A recent UNESCO report has exposed the plight of education in India. Even after 75 years of independence, India remains backward compared to many smaller Asian countries, thanks to the lack of priority given to the two prime sectors, education and medicine,  by successive governments in power. The rich and the privileged send their children to private schools for ‘quality’ education and go to the private medical facilities for “better” health care.

The children of the over 100 crore population of Independent India are still deprived of quality education and the majority of our inhabitants have little access to proper healthcare facilities.  According to the research findings of UNESCO,  73 percent of the parents are  reluctant to send their wards to  government schools. The parents feel the quality of education in the government schools are poor and those who come out of such schools and educational institutions are proving incompetent in the job market, thanks to their poor proficiency in English language.

Due to the flawed outlook of our governments, English is still a must for getting selected for any government job. Those educated through English medium either make their entry into any government sector or migrate to the Western countries like the US and Canada. The fees of private schools, colleges and universities are exorbitant and unaffordable to the poor and underprivileged. In some educational institutions the monthly fee is even more than fifty thousand rupee. Nowadays privately run hospitals and educational institutions in the country have become the abode of fraud. It is a shame on us as citizens of this country that even after seven decades of independence the poor, rural, backward and tribal population of India continues to languish without quality education and proper medical care. The government schools and public hospitals are of little comfort for these hapless humans.

In fact, 90% of the schools in our country survive from the fee they get from the pupils. About 29600 schools in the country are unrecognized. More than four thousand madrasas also fall in this category. Can the students coming out of these schools make any significant contribution in building a new India? If we compare India with our seven neighboring SAARC countries in terms of education, we may realize that India is close to Afghanistan and much below Sri Lanka, Bhutan and Pakistan.

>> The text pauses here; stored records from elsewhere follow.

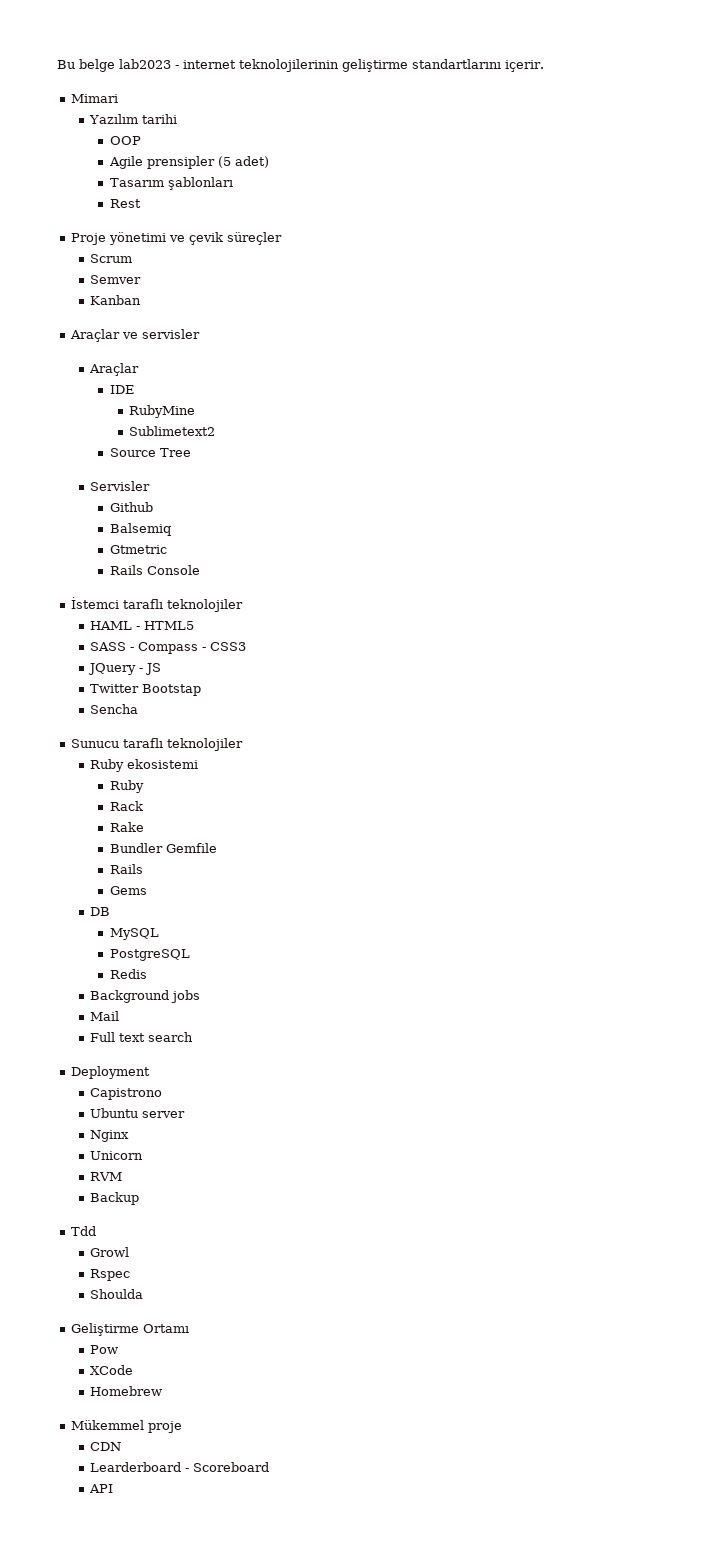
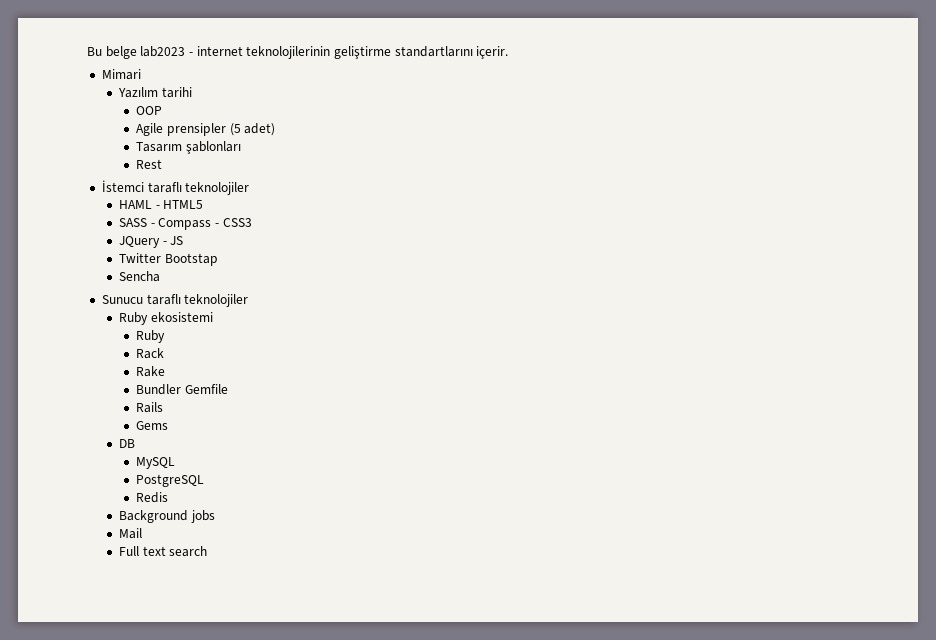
- Proje yönetimi ve çevik süreçler
- Scrum
- Semver
- Kanban
- Araçlar ve servisler
- Araçlar
- IDE
- RubyMine
- Sublimetext2
- Source Tree
- Servisler
- Github
- Balsemiq
- Gtmetric
- Rails Console
- Deployment
- Capistrono
- Ubuntu server
- Nginx
- Unicorn
- RVM
- Backup
- Tdd
- Growl
- Rspec
- Shoulda
- Geliştirme Ortamı
- Pow
- XCode
- Homebrew
- Mükemmel proje
- CDN
- Learderboard - Scoreboard
- API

India is the largest nation in South Asia. The education system of ancient India was recognized and lauded world over. Even many centuries before people from China, Japan and Greece, travelled to India in quest of knowledge and spent many years in our ancient Universities like Nalanda and Thakshashila which were globally accepted as the seat of wisdom.  This Indian legacy of such seated wisdom is just a chronicle of the past to brood over.

 We need to understand that America has emerged as the world’s top ranking superpower on the basis of their education, and it is worrying that India is still comfortable in continuing with Macaulay’s slavery. I am not sure at this juncture if any leadership will  emerge in India to change this existing  rotten and obsolete system of education, even after a hundred years of independence!

*Dr. Vaidik is a widely travelled scholar-journalist. He has visited more than 80 countries on diplomatic and educational missions. Dr. Vaidik has won more than a dozen National and International awards for academic and journalistic excellence. He has been a member of several Advisory Committees of Government of India.